Mundo de ficçãoIniciar sessãoPatrícia passou os dois dias seguintes em estado de alerta constante.
Cada notificação no celular fazia seu coração disparar. Cada carro que diminuía a velocidade em frente ao prédio parecia suspeito. Dormia mal, acordava assustada, com a mão instintivamente pousada sobre a barriga, como se pudesse proteger o bebê apenas com o toque.
Ela ainda não sentia amor pleno. Sentia responsabilidade. E um instinto novo, primitivo, que não sabia que existia até agora.
Proteger.
Na manhã de quarta-feira, o corpo começou a cobrar o preço do estresse. Enjoos mais fortes, tontura, uma fraqueza repentina que a obrigou a sentar no chão do banheiro por longos minutos. Olhando o próprio reflexo no espelho, Patrícia quase não se reconheceu. O rosto estava mais pálido, os olhos fundos, mas havia algo diferente ali.
Determinação.
— Eu não vou quebrar — murmurou para si mesma.
Mais tarde, decidiu sair para resolver pendências simples: supermercado, farmácia, banco. Precisava fingir normalidade, nem que fosse só para si. Ao entrar em uma cafeteria próxima ao prédio comercial onde trabalhava, sentiu novamente aquela sensação incômoda no ar. Como se o ambiente mudasse de temperatura.

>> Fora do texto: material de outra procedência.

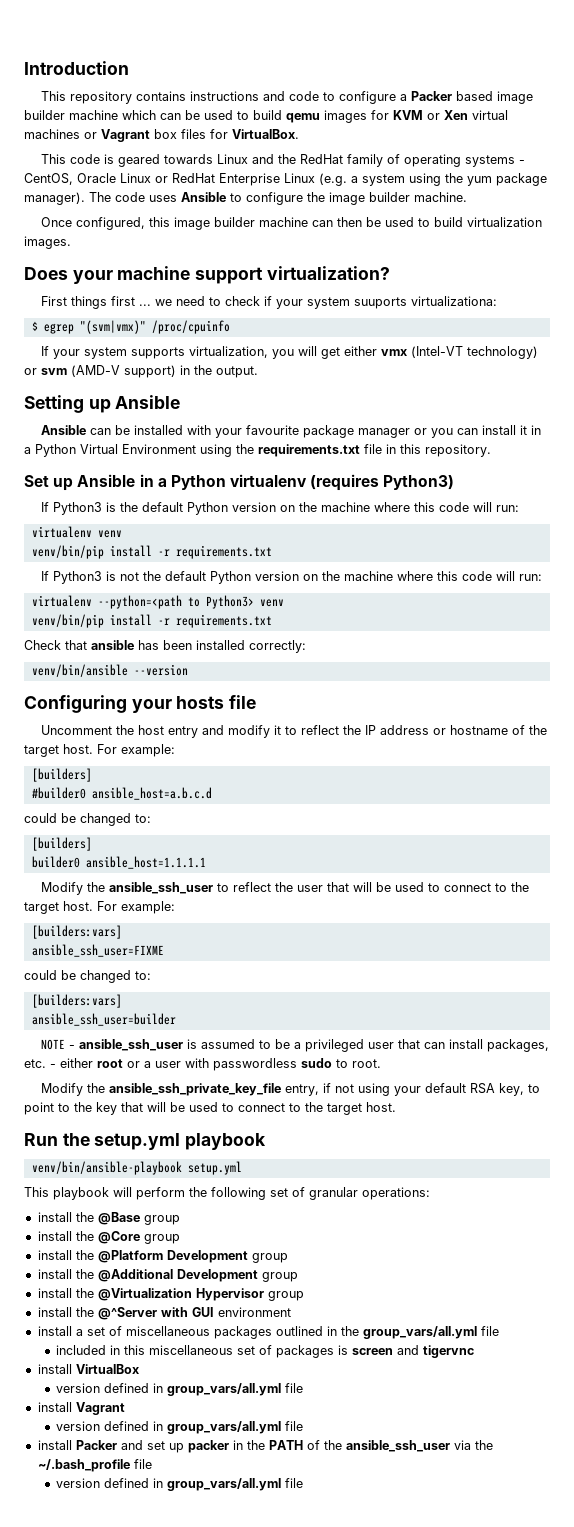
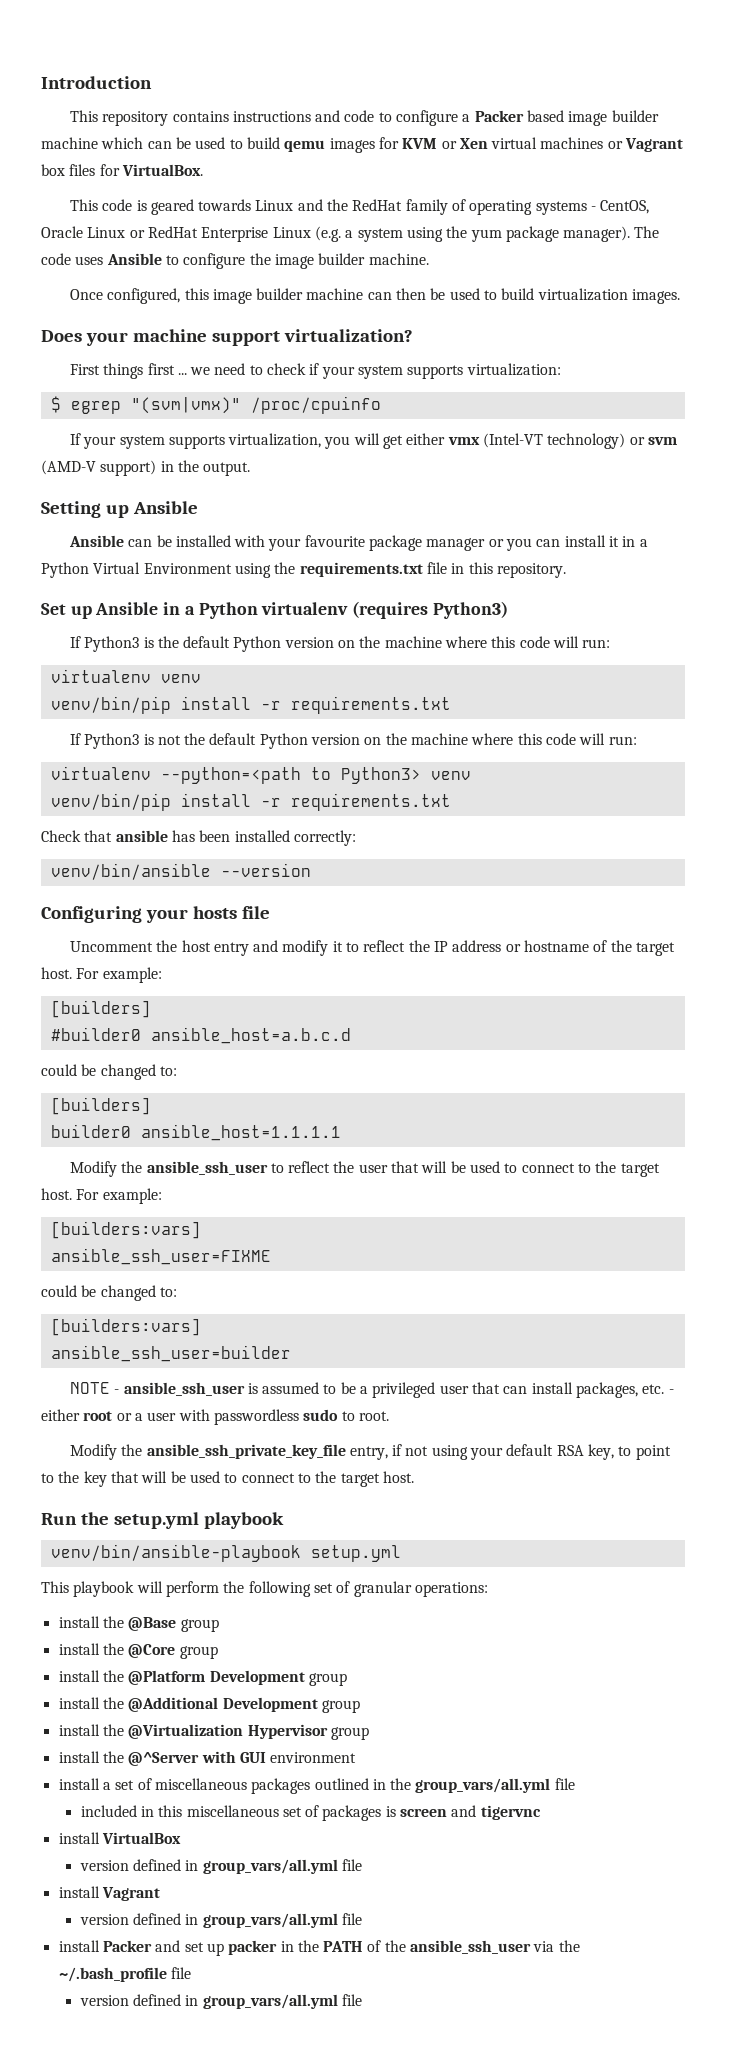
[354,296,498,309] suuports virtualizationa: -> [407,363,561,379] supports virtualization:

Ela nem precisou olhar para saber.
— Isso está ficando constrangedor — disse a voz masculina atrás dela.
Patrícia fechou os olhos por um segundo antes de se virar.
Enzo Ravary estava ali. Sem terno desta vez. Camisa clara, mangas dobradas, expressão séria, mas curiosamente… humana. Menos intocável. Mais próximo.
— Parece que Veláris encolheu — ela respondeu, tentando manter a calma.
Ele sorriu de leve, mas havia algo diferente em seu olhar. Atenção. Interesse real.
— Posso sentar? — perguntou, apontando para a cadeira à frente dela.
Ela hesitou. Tudo dentro dela gritava perigo. Mas fugir o tempo todo também não era uma solução.
— Pode.
Sentaram-se. O silêncio entre eles não era desconfortável. Era carregado.
— Você saiu da galeria rápido naquele dia — ele comentou.
— Eu não estava me sentindo bem.
— Está melhor agora? — perguntou, genuíno.
Patrícia assentiu, mesmo sem certeza.
— Mais ou menos.
Ele observou suas mãos por um instante. Notou o leve tremor. Notou o cuidado com que ela se sentava, como se protegesse algo invisível.
— Você parece… sobrecarregada — disse ele. — E não é curiosidade vazia. Eu realmente percebi.
Ela riu baixo, sem humor.
— Eu estou.
— Quer falar sobre isso?
Patrícia desviou o olhar para a janela. A rua seguia normalmente, pessoas rindo, conversando, vivendo. Era quase cruel.
— Às vezes — respondeu —, falar só complica mais.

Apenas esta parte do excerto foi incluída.